Tarantino has since offered an apology to Geimer via a statement provided to IndieWire on Thursday:

I want to publicly apologize to Samantha Geimer for my cavalier remarks on The Howard Stern Show speculating about her and the crime that was committed against her. Fifteen years later, I realize how wrong I was. Ms. Geimer WAS raped by Roman Polanski. When Howard brought up Polanski, I incorrectly played devil’s advocate in the debate for the sake of being provocative. I didn’t take Ms. Geimer’s feelings into consideration and for that I am truly sorry.
So, Ms. Geimer, I was ignorant, and insensitive, and above all, incorrect.
I am sorry Samantha.

Jezebel has reached out to representatives for Fergie, Tarantino, Rodriguez, and McGowan, and will update the post if we hear back.

Update (February 9, 2018, 9:05 a.m.): Fergie responded to the biting incident to Entertainment Tonight, saying it was just “banter.”
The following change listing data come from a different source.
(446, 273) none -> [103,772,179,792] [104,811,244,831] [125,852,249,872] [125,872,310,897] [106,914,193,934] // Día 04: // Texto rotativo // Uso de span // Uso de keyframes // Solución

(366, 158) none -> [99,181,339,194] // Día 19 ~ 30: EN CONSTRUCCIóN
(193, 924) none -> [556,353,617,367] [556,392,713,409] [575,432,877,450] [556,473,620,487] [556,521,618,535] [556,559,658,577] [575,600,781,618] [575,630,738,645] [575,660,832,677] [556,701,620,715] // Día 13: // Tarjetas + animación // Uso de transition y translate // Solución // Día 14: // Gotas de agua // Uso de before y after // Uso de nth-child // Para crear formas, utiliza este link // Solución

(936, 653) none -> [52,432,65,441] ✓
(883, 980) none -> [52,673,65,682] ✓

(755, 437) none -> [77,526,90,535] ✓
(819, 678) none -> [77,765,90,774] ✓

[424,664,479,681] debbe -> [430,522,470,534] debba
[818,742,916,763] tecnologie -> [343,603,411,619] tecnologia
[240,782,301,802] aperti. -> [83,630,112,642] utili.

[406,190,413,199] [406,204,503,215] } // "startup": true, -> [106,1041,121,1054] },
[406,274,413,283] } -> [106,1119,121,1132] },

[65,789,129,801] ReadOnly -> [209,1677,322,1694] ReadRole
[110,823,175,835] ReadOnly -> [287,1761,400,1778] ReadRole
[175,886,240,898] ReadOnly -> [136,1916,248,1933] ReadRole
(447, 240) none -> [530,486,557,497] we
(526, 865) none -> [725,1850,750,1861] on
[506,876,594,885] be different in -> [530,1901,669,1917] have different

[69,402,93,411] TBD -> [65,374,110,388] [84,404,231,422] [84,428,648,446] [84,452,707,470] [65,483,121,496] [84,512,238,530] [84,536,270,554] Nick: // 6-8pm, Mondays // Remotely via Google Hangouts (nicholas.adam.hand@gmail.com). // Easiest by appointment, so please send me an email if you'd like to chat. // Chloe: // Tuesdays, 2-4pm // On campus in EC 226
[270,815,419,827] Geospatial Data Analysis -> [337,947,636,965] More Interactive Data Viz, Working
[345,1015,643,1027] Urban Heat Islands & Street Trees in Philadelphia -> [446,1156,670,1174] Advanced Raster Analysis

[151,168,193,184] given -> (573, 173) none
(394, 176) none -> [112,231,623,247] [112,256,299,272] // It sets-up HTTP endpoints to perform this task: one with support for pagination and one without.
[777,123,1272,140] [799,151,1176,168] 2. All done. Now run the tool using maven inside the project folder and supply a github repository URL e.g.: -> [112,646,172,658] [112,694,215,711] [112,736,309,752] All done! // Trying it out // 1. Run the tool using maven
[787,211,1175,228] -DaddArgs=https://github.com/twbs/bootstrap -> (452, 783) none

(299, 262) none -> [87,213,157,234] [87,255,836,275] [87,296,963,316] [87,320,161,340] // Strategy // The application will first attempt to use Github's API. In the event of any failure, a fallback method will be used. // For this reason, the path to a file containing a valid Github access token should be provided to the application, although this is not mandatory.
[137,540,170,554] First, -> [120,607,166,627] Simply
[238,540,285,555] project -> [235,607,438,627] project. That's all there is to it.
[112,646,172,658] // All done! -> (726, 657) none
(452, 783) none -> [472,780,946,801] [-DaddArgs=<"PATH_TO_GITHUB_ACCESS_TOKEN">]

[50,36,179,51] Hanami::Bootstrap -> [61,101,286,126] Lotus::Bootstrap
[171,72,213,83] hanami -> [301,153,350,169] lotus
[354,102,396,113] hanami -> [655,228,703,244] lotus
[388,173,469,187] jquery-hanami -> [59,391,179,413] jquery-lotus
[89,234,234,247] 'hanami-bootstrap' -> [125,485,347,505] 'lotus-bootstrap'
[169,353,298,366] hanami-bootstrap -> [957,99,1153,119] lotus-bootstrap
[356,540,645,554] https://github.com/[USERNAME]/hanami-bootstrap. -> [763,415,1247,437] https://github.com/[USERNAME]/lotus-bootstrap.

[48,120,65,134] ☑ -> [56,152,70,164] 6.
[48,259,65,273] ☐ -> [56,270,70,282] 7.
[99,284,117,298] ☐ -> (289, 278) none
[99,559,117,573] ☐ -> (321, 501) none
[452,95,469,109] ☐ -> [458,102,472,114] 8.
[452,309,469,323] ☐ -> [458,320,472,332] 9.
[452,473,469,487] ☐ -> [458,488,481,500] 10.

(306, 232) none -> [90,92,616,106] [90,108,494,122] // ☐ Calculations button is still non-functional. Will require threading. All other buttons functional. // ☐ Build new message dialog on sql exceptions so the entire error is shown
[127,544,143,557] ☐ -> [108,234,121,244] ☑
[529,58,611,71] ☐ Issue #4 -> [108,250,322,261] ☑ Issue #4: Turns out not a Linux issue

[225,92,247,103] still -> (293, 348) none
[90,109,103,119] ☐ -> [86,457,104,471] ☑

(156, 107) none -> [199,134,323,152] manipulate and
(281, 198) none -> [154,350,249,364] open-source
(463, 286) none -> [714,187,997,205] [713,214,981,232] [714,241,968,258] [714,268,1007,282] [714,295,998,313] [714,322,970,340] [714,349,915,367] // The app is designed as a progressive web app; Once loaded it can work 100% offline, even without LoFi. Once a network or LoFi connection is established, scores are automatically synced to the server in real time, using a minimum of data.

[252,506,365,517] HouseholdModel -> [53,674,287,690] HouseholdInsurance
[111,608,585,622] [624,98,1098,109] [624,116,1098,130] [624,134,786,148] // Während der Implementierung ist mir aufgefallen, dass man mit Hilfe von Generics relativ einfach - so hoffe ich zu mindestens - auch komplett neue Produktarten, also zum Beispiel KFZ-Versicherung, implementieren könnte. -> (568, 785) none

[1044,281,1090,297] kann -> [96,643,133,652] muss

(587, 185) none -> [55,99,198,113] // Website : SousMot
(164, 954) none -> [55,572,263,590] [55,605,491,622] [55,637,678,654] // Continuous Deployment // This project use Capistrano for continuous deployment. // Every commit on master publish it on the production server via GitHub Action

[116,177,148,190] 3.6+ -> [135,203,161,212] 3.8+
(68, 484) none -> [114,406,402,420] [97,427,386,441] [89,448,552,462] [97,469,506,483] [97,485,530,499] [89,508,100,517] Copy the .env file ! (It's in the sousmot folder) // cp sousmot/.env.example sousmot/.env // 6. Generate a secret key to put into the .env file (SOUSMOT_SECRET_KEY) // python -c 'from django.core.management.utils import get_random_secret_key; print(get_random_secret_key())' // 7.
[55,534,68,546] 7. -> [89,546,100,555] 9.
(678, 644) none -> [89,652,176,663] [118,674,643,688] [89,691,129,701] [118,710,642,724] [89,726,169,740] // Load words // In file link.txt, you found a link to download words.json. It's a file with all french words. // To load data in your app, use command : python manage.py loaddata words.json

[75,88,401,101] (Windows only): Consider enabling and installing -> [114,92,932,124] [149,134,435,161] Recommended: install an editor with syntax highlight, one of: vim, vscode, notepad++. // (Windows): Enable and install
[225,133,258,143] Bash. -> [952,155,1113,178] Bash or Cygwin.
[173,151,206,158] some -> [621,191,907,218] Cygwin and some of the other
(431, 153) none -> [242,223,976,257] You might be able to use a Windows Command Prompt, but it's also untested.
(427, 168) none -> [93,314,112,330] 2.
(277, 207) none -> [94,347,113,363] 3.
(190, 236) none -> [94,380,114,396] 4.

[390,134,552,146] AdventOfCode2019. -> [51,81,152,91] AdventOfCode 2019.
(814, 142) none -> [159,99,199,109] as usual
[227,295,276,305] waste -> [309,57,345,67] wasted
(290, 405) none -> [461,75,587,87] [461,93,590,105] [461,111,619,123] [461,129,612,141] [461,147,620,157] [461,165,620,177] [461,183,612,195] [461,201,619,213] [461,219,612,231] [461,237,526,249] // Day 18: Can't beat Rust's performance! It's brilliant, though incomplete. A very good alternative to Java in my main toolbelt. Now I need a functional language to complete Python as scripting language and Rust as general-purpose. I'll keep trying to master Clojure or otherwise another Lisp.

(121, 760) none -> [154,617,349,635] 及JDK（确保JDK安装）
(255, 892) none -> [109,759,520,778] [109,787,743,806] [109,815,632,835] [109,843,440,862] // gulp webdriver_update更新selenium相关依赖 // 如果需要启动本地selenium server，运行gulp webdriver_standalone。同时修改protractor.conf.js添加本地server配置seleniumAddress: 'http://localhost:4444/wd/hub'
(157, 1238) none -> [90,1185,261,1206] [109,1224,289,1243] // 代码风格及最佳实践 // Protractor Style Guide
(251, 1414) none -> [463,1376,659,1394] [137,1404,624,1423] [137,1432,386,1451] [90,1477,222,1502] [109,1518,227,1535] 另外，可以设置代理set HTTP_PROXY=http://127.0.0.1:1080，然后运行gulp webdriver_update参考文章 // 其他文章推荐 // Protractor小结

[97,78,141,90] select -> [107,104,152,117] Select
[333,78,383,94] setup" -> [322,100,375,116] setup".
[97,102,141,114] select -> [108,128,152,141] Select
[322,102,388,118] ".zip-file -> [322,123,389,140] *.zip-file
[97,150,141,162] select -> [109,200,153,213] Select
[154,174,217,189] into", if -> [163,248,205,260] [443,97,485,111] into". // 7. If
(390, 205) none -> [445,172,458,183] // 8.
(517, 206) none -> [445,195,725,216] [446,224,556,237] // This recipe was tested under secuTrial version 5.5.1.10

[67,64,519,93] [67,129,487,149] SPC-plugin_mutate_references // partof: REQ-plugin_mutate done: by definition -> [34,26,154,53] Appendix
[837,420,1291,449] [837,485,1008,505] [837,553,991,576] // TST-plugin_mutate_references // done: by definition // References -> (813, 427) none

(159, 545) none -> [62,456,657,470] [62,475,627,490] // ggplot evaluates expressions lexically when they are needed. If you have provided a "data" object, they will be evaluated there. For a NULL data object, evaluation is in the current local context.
“That was a long time ago, first of all,” she said. “First off, I just wanna say I stand with victims everywhere, no matter what genre, race, gender, age. I stand with victims, period, and I don’t want to take away from anyone’s story. That just wasn’t my story. We were just kind of having banter like I did with the Black Eyed Peas on tour, and we were having a little bit of fun.”